Trials is by far the best machine to practice these techniques. Here we are holding pressure on two separate logs spread a bike length apart. My forks are compressed and stuffed into the front log with my weight being transferred to the front of the bike to help hold pressure. I’m using the clutch, rear brake and a steady throttle to hold that pressure, and using my left leg to maintain my balance.
Right here I’m about to lose my balance, and I’m going to throw my leg down to catch myself. Not an ideal place to do this being high up on a log pile, but always look for a safe zone to throw your leg if need be. Be aware of your surroundings.
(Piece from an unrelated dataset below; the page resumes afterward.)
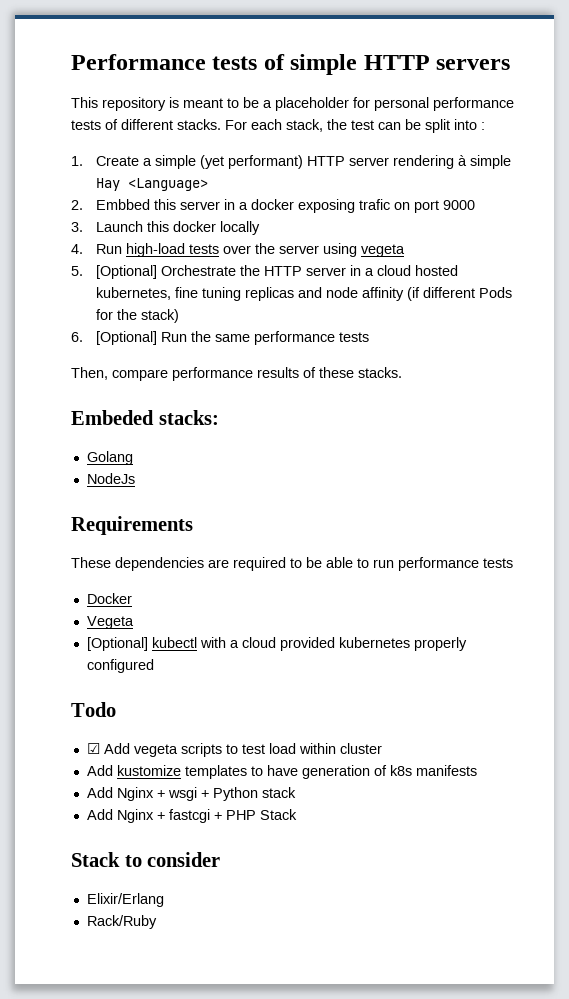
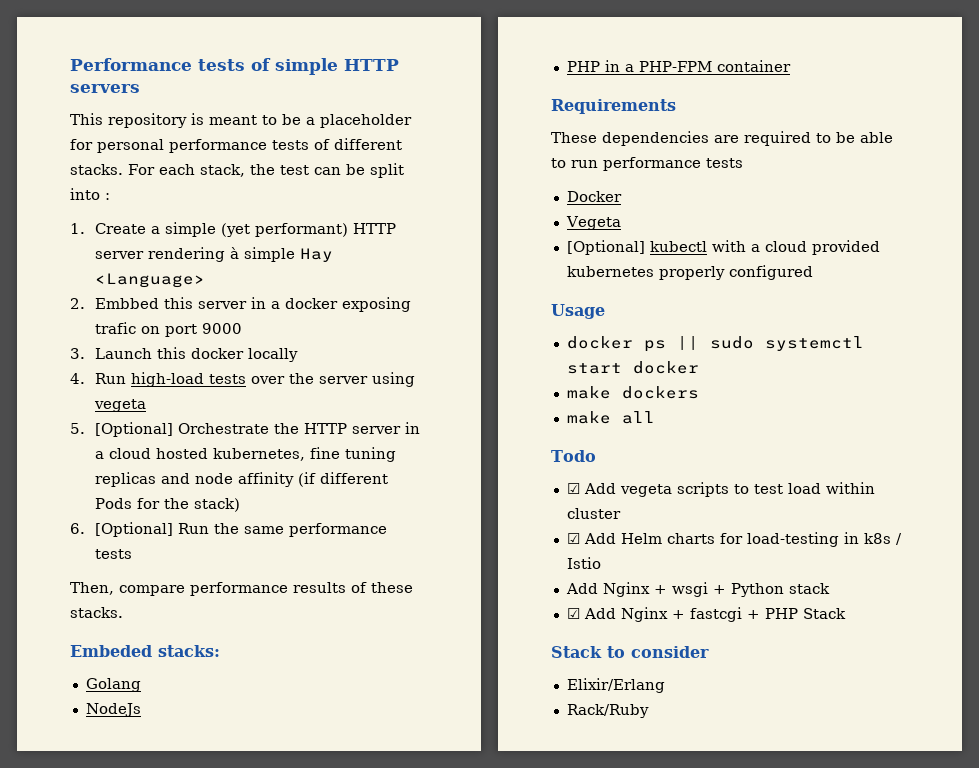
(135, 478) none -> [566,60,791,72] // PHP in a PHP-FPM container
(154, 666) none -> [551,304,605,319] [566,336,864,352] [566,361,699,374] [566,386,699,399] [566,411,655,424] // Usage // docker ps || sudo systemctl start docker // make dockers // make all
[86,765,477,779] Add kustomize templates to have generation of k8s manifests -> [566,532,902,547] [566,557,601,569] ☑ Add Helm charts for load-testing in k8s / Istio
(296, 792) none -> [566,608,580,619] ☑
Here we approach another log ride a long ways down the trunk. It’s important to be looking far ahead and analyzing your path once you’re on the obstacle. The counterbalance technique is the key to a smooth ride with subtle body shifts.
Great example of proper technique and weighting of the pegs. No feet waving in either direction. Keep even pressure on the pegs and a neutral body position all while looking ahead.
Sometimes to counterbalance the bike it doesn’t require extreme measures to hold stability. A quick adjustment of your hips and waist can be all you need. In this situation you want to move around as little as possible.

 

Another great balance practice tip is doing full-lock turns. This exercise is great for learning clutch and throttle control to maintain pressure and balance. You can do these in a figure-eight formation, locking the bars from left to right. When turning the bike to the right, you will be weighting the outside peg (the left one). When doing a full lock to the left, you will be weighting the outside peg (the one on the right). The whole time you want to be applying pressure to the front and rear brakes while using smooth throttle control and lightly slipping the clutch. You want to perform this drill as slowly as you possibly can. When you get more familiar with this drill, it helps to learn to lean and dip the bike even further down into the direction you’re turning. This helps you gain more confidence in letting the bike lean beneath you and teaches you to apply more pressure to the outside peg by counterbalancing your weight.